EXERCISE PROMPT
Every record below should be copied exactly, with the pictures left out.

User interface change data
■ ■ ■ ■ ■
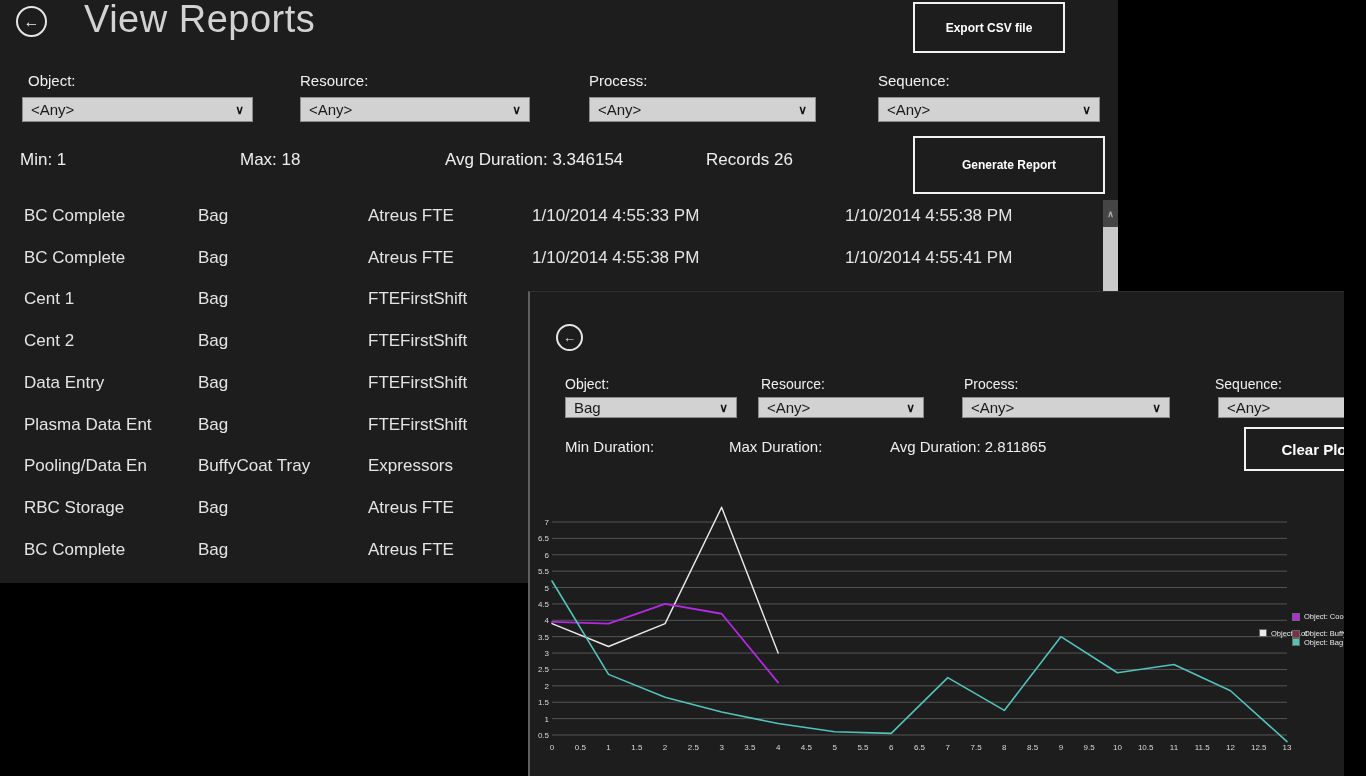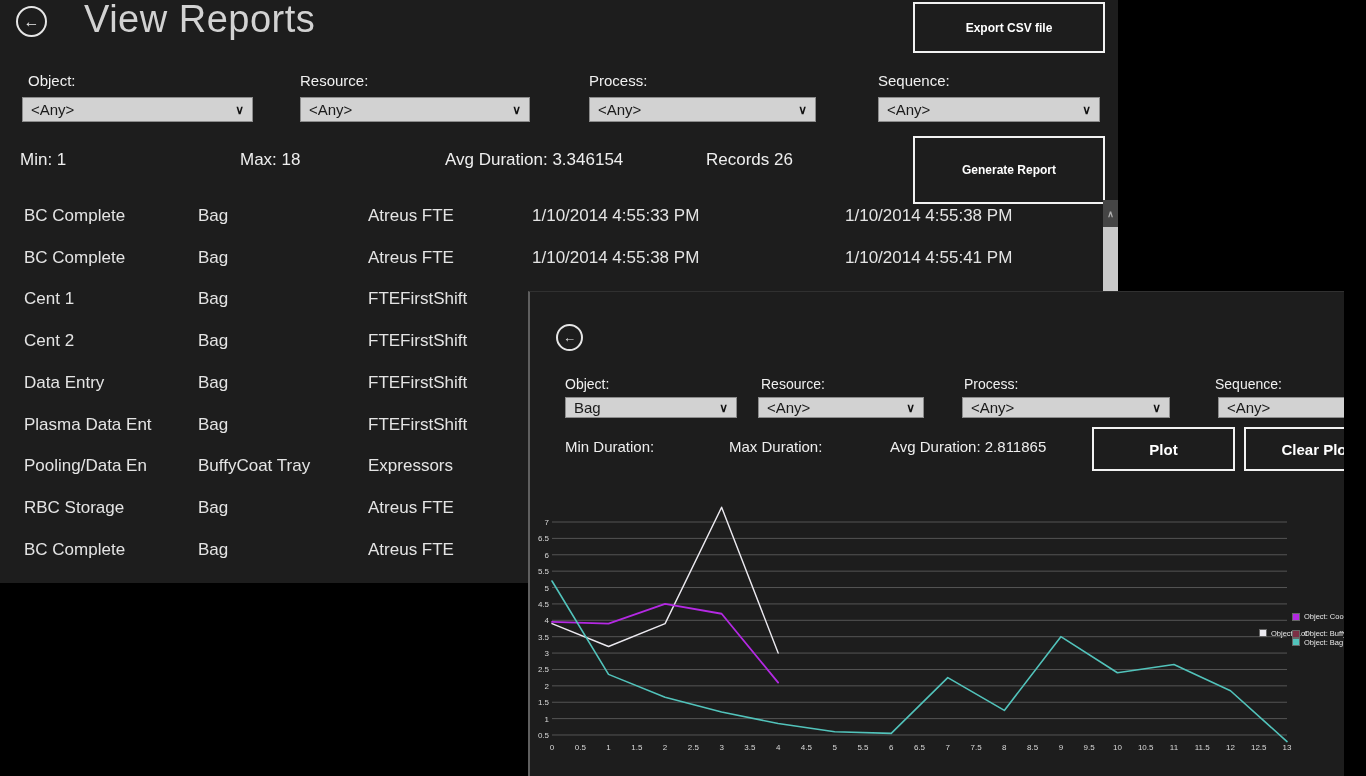--- a/index.html
+++ b/index.html
@@ -16,22 +16,22 @@
             background:transparent;line-height:1;}
   #vr-back{left:16px;top:6px;width:27px;height:27px;font-size:16px;}
   #cg-back{left:26px;top:32px;width:23px;height:23px;font-size:13px;}
   .page-title{font-weight:300;color:#d2d2d2;letter-spacing:0.5px;white-space:nowrap;}
   #vr-title{left:84px;top:-4px;font-size:38px;line-height:46px;}
   #cg-title{left:70px;top:18px;font-size:29px;line-height:36px;}
   .metro-btn{background:#1d1d1d;border:2px solid #f2f2f2;color:#ffffff;
              font-weight:bold;text-align:center;cursor:pointer;
              display:flex;align-items:center;justify-content:center;
              font-family:"Liberation Sans",sans-serif;box-sizing:border-box;}
-  #export-btn{left:913px;top:2px;width:192px;height:51px;font-size:12px;}
-  #generate-btn{left:913px;top:136px;width:192px;height:68px;font-size:12px;}
+  #export-btn{left:913px;top:2px;width:152px;height:51px;font-size:12px;}
+  #generate-btn{left:913px;top:136px;width:192px;height:58px;font-size:12px;}
   #plot-btn{left:562px;top:135px;width:143px;height:44px;font-size:15px;}
   #clear-btn{left:714px;top:135px;width:145px;height:44px;font-size:15px;}
   .filter-label{color:#f0f0f0;white-space:nowrap;}
   .vr-filter-label{top:72px;font-size:15px;}
   .cg-filter-label{top:84px;font-size:14px;}
   .dropdown{background:#d2d2d2;border:1px solid #8c8c8c;box-sizing:border-box;
             color:#1a1a1a;cursor:pointer;overflow:hidden;}
   .vr-dropdown{top:97px;height:25px;}
   .cg-dropdown{top:105px;height:21px;}
   .dd-value{position:absolute;left:8px;top:0;bottom:0;display:flex;align-items:center;
@@ -238,21 +238,20 @@
       <div class="abs filter-label cg-filter-label" style="left: 685px;">Sequence:</div>
       <div class="abs dropdown cg-dropdown" style="left: 688px; width: 170px;">
         <div class="dd-value">&lt;Any&gt;</div>
       </div>
     </div>
 
   <span class="abs stat cg-stat" style="left:35px">Min Duration:</span>
   <span class="abs stat cg-stat" style="left:199px">Max Duration:</span>
   <span class="abs stat cg-stat" style="left:360px">Avg Duration: 2.811865</span>
 
-  <button class="abs metro-btn" id="plot-btn">Plot</button>
   <button class="abs metro-btn" id="clear-btn">Clear Plot</button>
 
   <div id="cg-legend">
       <div class="abs legend-item" style="left: 762px; top: 320px;">
         <div class="legend-swatch" style="background: rgb(180, 41, 227);"></div>
         <div class="legend-text">Object: Coole</div>
       </div>
       <div class="abs legend-item" style="left: 729px; top: 328.5px; margin-top: 8px;">
         <div class="legend-swatch" style="background: rgb(236, 234, 240);"></div>
         <div class="legend-text">Object: Lot</div>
■ ■ ■ ■ ■
RESULT OF THIS TASK
--- a/index.html
+++ b/index.html
@@ -16,22 +16,22 @@
             background:transparent;line-height:1;}
   #vr-back{left:16px;top:6px;width:27px;height:27px;font-size:16px;}
   #cg-back{left:26px;top:32px;width:23px;height:23px;font-size:13px;}
   .page-title{font-weight:300;color:#d2d2d2;letter-spacing:0.5px;white-space:nowrap;}
   #vr-title{left:84px;top:-4px;font-size:38px;line-height:46px;}
   #cg-title{left:70px;top:18px;font-size:29px;line-height:36px;}
   .metro-btn{background:#1d1d1d;border:2px solid #f2f2f2;color:#ffffff;
              font-weight:bold;text-align:center;cursor:pointer;
              display:flex;align-items:center;justify-content:center;
              font-family:"Liberation Sans",sans-serif;box-sizing:border-box;}
-  #export-btn{left:913px;top:2px;width:192px;height:51px;font-size:12px;}
-  #generate-btn{left:913px;top:136px;width:192px;height:68px;font-size:12px;}
+  #export-btn{left:913px;top:2px;width:152px;height:51px;font-size:12px;}
+  #generate-btn{left:913px;top:136px;width:192px;height:58px;font-size:12px;}
   #plot-btn{left:562px;top:135px;width:143px;height:44px;font-size:15px;}
   #clear-btn{left:714px;top:135px;width:145px;height:44px;font-size:15px;}
   .filter-label{color:#f0f0f0;white-space:nowrap;}
   .vr-filter-label{top:72px;font-size:15px;}
   .cg-filter-label{top:84px;font-size:14px;}
   .dropdown{background:#d2d2d2;border:1px solid #8c8c8c;box-sizing:border-box;
             color:#1a1a1a;cursor:pointer;overflow:hidden;}
   .vr-dropdown{top:97px;height:25px;}
   .cg-dropdown{top:105px;height:21px;}
   .dd-value{position:absolute;left:8px;top:0;bottom:0;display:flex;align-items:center;
@@ -238,21 +238,20 @@
       <div class="abs filter-label cg-filter-label" style="left: 685px;">Sequence:</div>
       <div class="abs dropdown cg-dropdown" style="left: 688px; width: 170px;">
         <div class="dd-value">&lt;Any&gt;</div>
       </div>
     </div>
 
   <span class="abs stat cg-stat" style="left:35px">Min Duration:</span>
   <span class="abs stat cg-stat" style="left:199px">Max Duration:</span>
   <span class="abs stat cg-stat" style="left:360px">Avg Duration: 2.811865</span>
 
-  <button class="abs metro-btn" id="plot-btn">Plot</button>
   <button class="abs metro-btn" id="clear-btn">Clear Plot</button>
 
   <div id="cg-legend">
       <div class="abs legend-item" style="left: 762px; top: 320px;">
         <div class="legend-swatch" style="background: rgb(180, 41, 227);"></div>
         <div class="legend-text">Object: Coole</div>
       </div>
       <div class="abs legend-item" style="left: 729px; top: 328.5px; margin-top: 8px;">
         <div class="legend-swatch" style="background: rgb(236, 234, 240);"></div>
         <div class="legend-text">Object: Lot</div>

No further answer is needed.